WHAT YOU SHOULD DO:
When you print the records below, keep every word exact and leave out the images.
========================
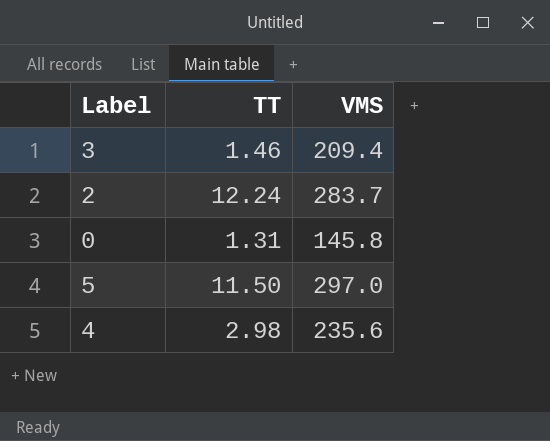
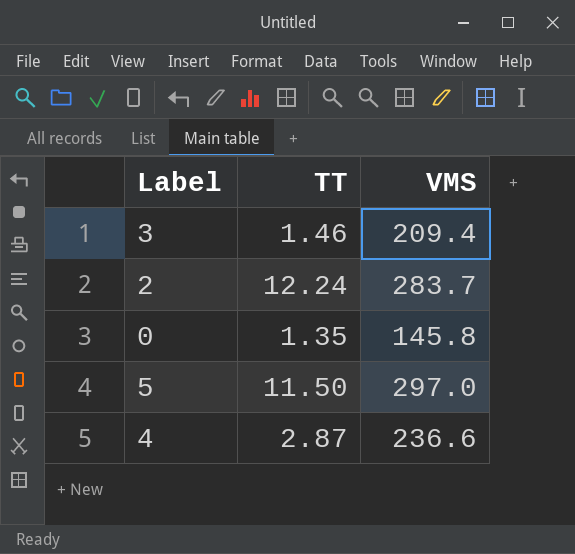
0 | TT: 1.31 -> 1.35
4 | TT: 2.98 -> 2.87
4 | VMS: 235.6 -> 236.6

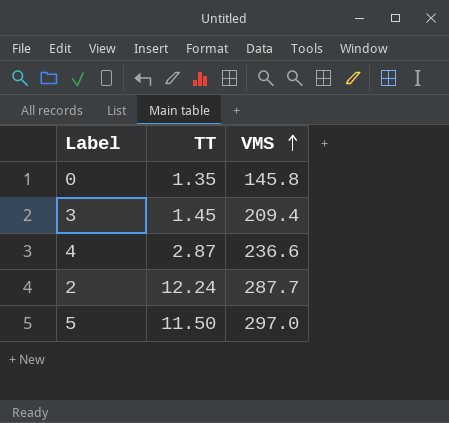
row order: none -> VMS ascending
3 | TT: 1.46 -> 1.45
2 | VMS: 283.7 -> 287.7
========================
WRITTEN ANSWER:
0 | TT: 1.31 -> 1.35
4 | TT: 2.98 -> 2.87
4 | VMS: 235.6 -> 236.6

row order: none -> VMS ascending
3 | TT: 1.46 -> 1.45
2 | VMS: 283.7 -> 287.7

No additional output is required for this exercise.